The devil had had no doubt about how Ivan would act: ‘you’ll go because you wont’ dare not to go’ though why this should be be so ‘is a riddle for you.’ But is not a riddle for Alyosha, who finally puts Ivan to bed when he collapses. Alyosha ‘began to understand Ivan’s illness. The anguish of a proud determination. A deep conscience! God, in Whom he disbelieved, and His Truth were gaining mastery in his heart.’ Alyosha naturally imagines that ‘God will conquer,’ and we shall soon see that Ivan will indeed obey the voice of his conscience. But Alyosha’s fears also leave open the possibility, not resolved by the time the novel ends, that Ivan will ‘perish in hate, revenging himself on himself and on everyone for having served the cause he does not believe in.’
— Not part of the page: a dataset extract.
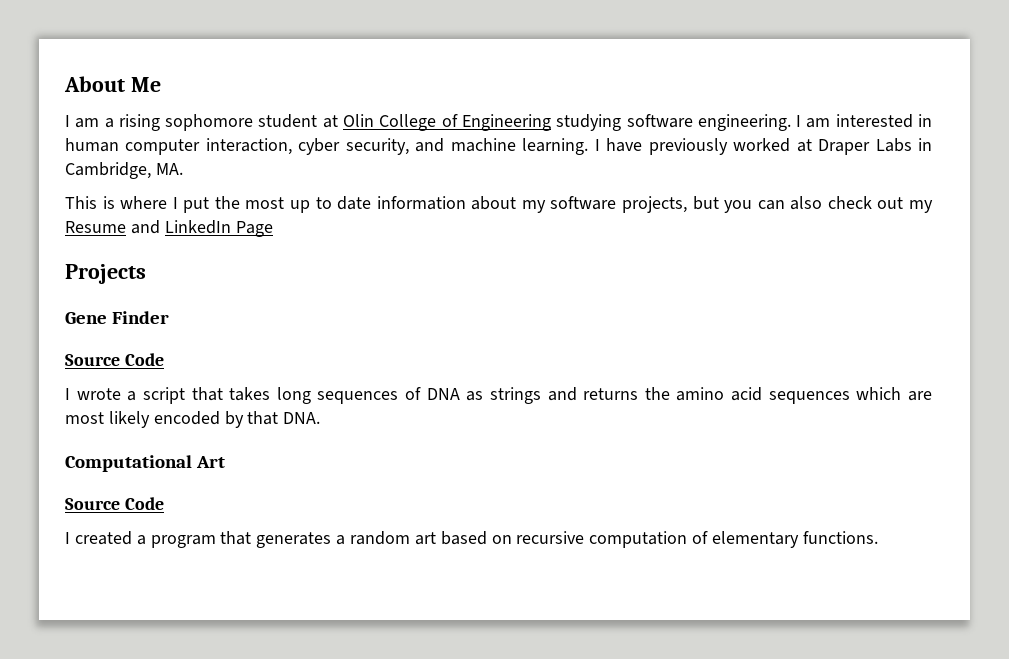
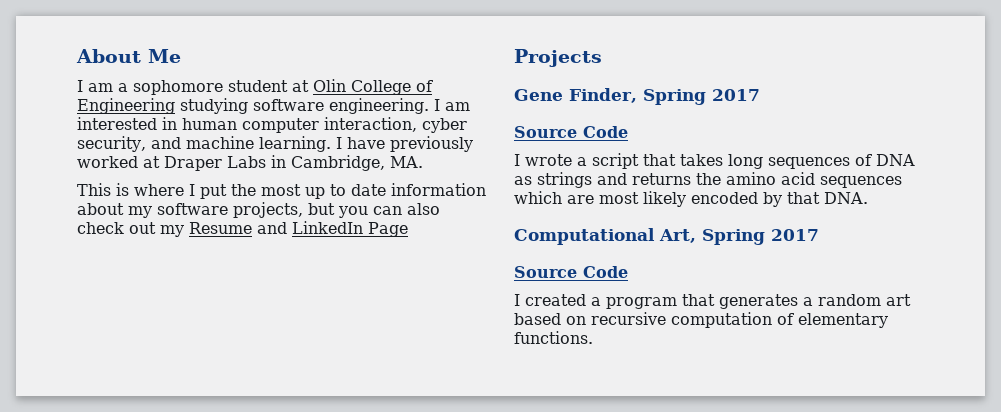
[118,114,160,131] rising -> (128, 87) none
[112,311,170,324] Finder -> [569,88,760,105] Finder, Spring 2017
[196,456,226,468] Art -> [659,229,819,245] Art, Spring 2017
Indeed, during the trial of Dimitry for the murder of their father, all of Ivan’s contempt for humanity — the contempt underlying the Legend of the Grand Inquisitor, despite its humanitarian pathos — comes to the fore as he turns on the judges and all the spectators in the courtroom, none of whom is shown as especially concerned with moral questions. When the startled president asks if Ivan is in his right mind, he replies, ‘I should think I am in my right mind…in the same nasty mind as you…and all those…ugly faces.’ Humankind now becomes identified with himself: ‘They all desire the death of their fathers. One reptile devours another.’ Alyosha cries out that Ivan has ‘brain fever,’ but Ivan continues, ‘I am not mad, I am only a murderer.’ When asked for proof of his accusation against Smerdyakov, he replies that he has no witnesses — except possibly the devil — and then rambles on, as if confiding a secret, in a stream-of-consciousness monologue composed of fragments taken from earlier scenes. ‘I told him I don’t want to keep quiet and he talked about the geological cataclysm…idiocy! Come…release the monster [Dimitry]…he’s been singing a hymn…that’s because his heart is light…It’s like a drunken man in the street howling how ‘Vinka went to Petersburg,’ and I would give a quadrillion quadrillions for two seconds of joy.’ The poignancy of these last words requires no comment.”

The Weekend’s Reading:
Book Twelve, Chapters Six-Eight


And enjoy your weekend.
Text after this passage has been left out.